C’est ce que tout au CSE devra faire en cas de non-respect par l’employeur de son obligation du tri à la source et à la valorisation des déchets.
Propositions PT2.1 : Développer et soutenir l’innovation de la transition. D’ici 2025 tout soutien à l’innovation doit s’inscrire dans une logique de sortie d’un modèle basé sur le carbone.
Mettre en place une coordination centrale de cette innovation, tout en développant les liens avec les différents territoires et leurs besoins, en particulier pour diffuser les innovations.

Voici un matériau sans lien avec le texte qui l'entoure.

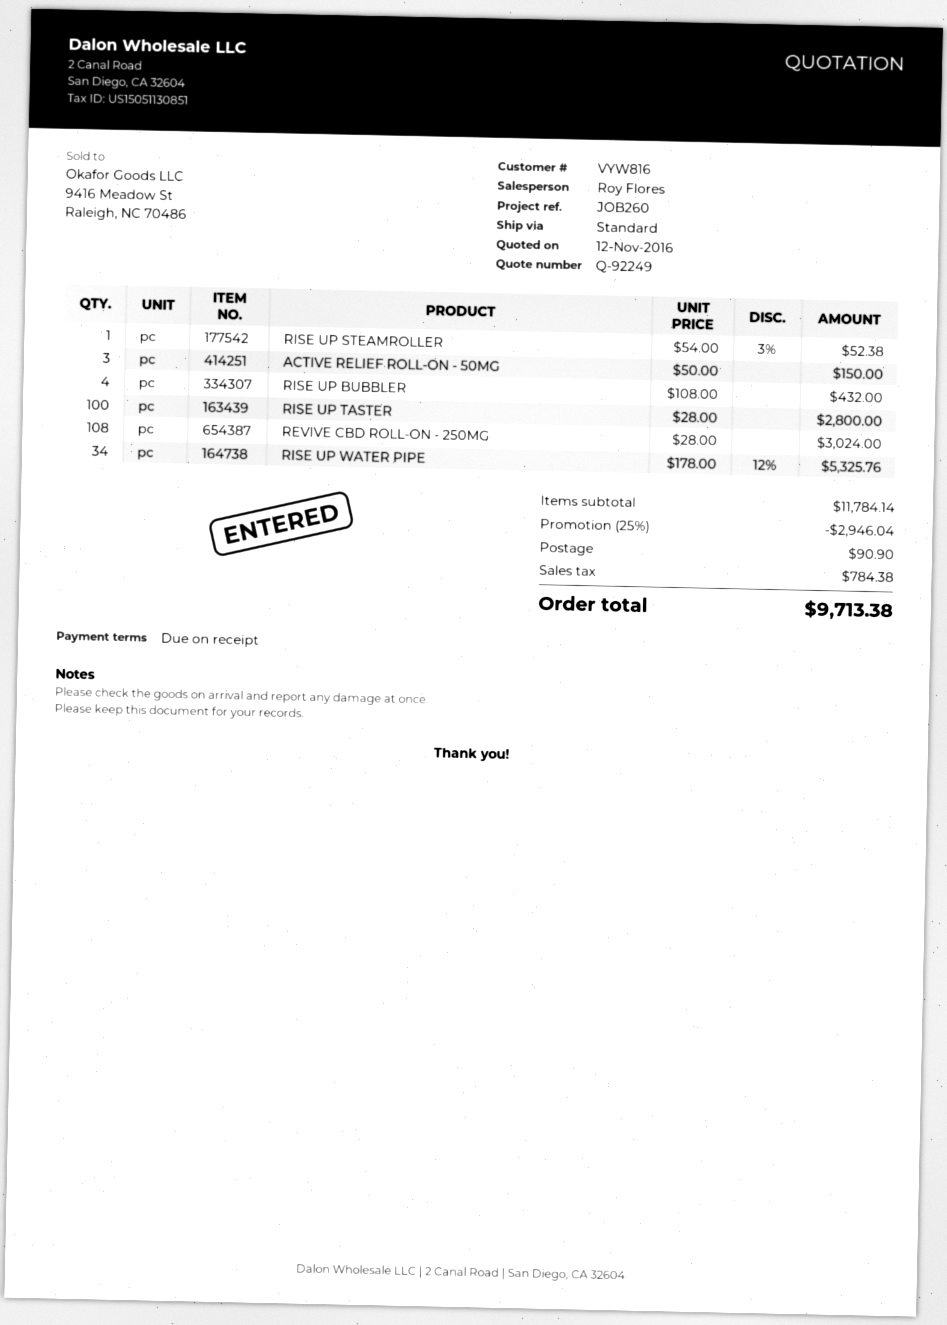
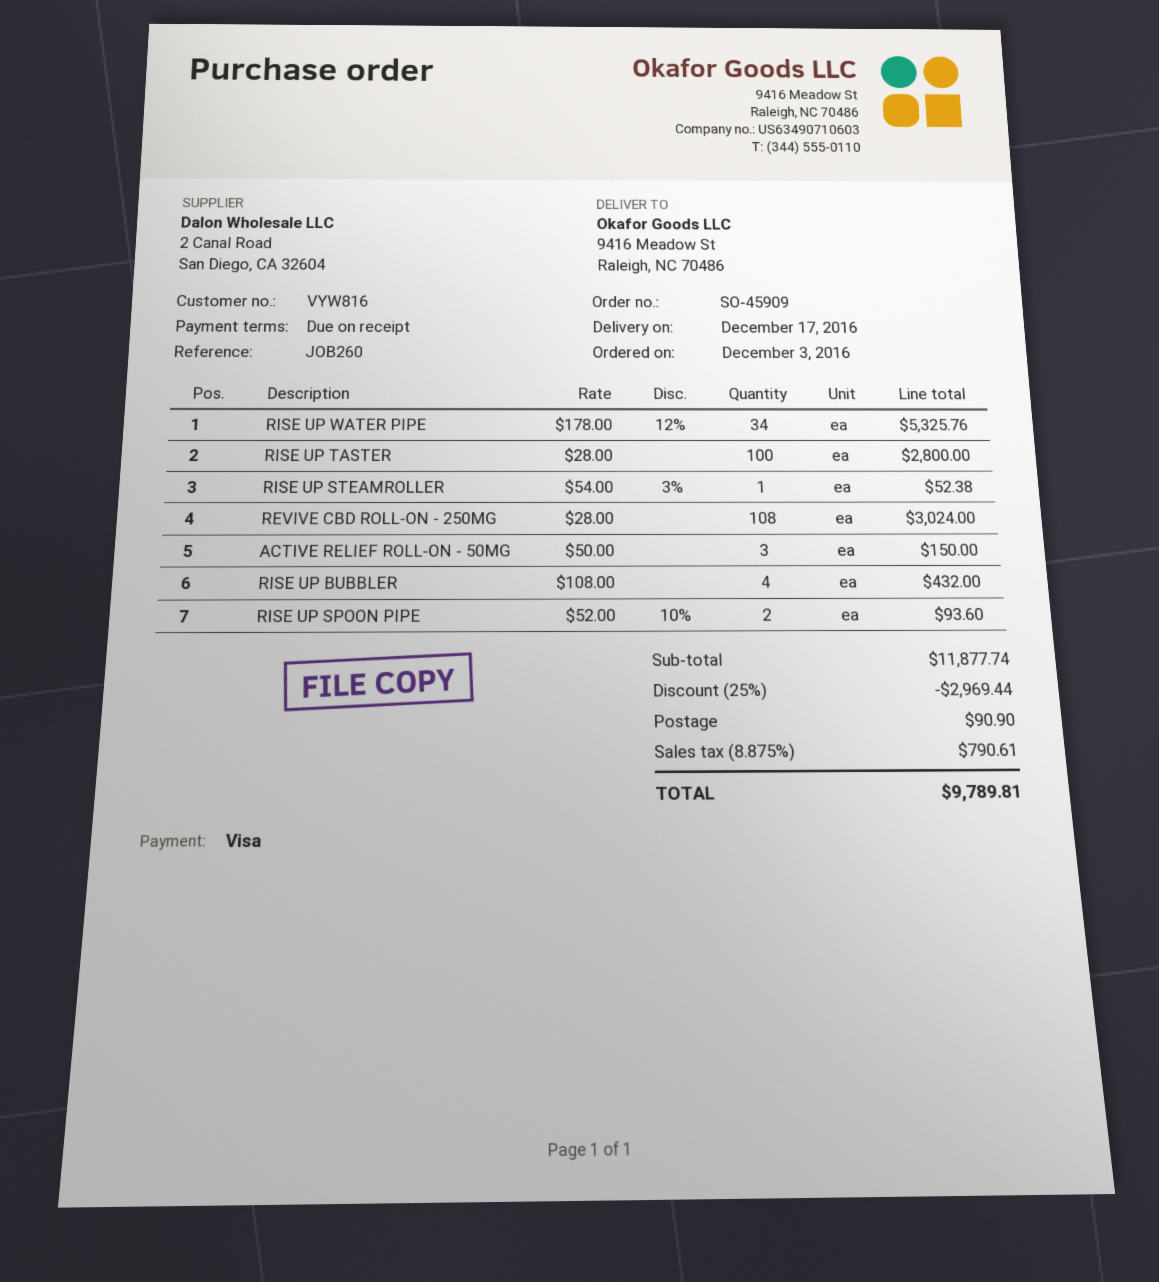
RISE UP SPOON PIPE: none -> 2 x 52.00 - 10% = 93.60
subtotal: 11784.14 -> 11877.74
discount: 25% = 2946.04 -> 25% = 2969.44
tax: 784.38 -> 790.61
total: 9713.38 -> 9789.81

Ainsi les différents acteurs qui accompagneront la reconversion des entreprises et des métiers seront des acteurs centraux de la diffusion des innovations de la transition.
Nos propositions d’actions des IRP :
- Participer à l’effort de décarbonisation
Les IRP ont donc toute légitimité à agir en matière d’incitation à l’évolution des métiers et aux leviers juridiques dont ils disposent, notamment faire respecter par l’employeur son obligation de formation et d’adaptation à l’emploi des salariés dont les activités seront impactées par la transition. Et ce sera le cas dans l’effort de décarbonisation de la production des entreprises. Par exemple dans le transport, où le passage à des véhicules électriques ou à hydrogène, impose l’adaptation au poste de conduite des salariés concernés.
Propositions PT3.1 : Réglementer l’utilisation de l’épargne réglementée gérée par la CDC et les banques pour financer des investissements verts – Faire évoluer la gouvernance de la CDC pour soutenir cette logique
Nos propositions d’actions des IRP :
- Placement des encours de l’épargne salariale vers des fonds responsables
Les investissements réalisés grâce à l’épargne salariale (intéressement, participation) représente aujourd’hui 47,3 milliards d’euros d’encours en France. La nécessité de contrôle s’impose, afin que cette épargne salariale favorise l’éco-responsabilité.
Les représentants du personnel devront s’en saisir lors des révisions des accords d’intéressement et de participation de leur entreprise en portant les revendications suivantes :
- Sensibilisation et incitation via le calcul de l’intéressement
Inclure dans la formule de calcul de l’intéressement des indicateurs d’incitation afin de responsabiliser l’entreprise en négociant l’augmentation du montant de l’intéressement en cas de non atteinte des objectifs de la politique RSE, responsabiliser les salariés en les incitant à limiter leur consommation d’électricité, d’eau, de papier et de consommables de bureau, à favoriser la mobilité durable. Ces éléments pourront être des indicateurs de calcul de l’intéressement, contraignants.
- Sensibiliser les salariés à travers la réorientation des dépenses des Activités Sociales et Culturelles du CSE vers des offres écologiquement et éthiquement responsables.
Il serait nécessaire dans certains cas de réviser la politique de voyages en limitant l’utilisation de l’avion, rediscuter les choix de partenariats en favorisant des acteurs locaux socialement et écologiquement responsables.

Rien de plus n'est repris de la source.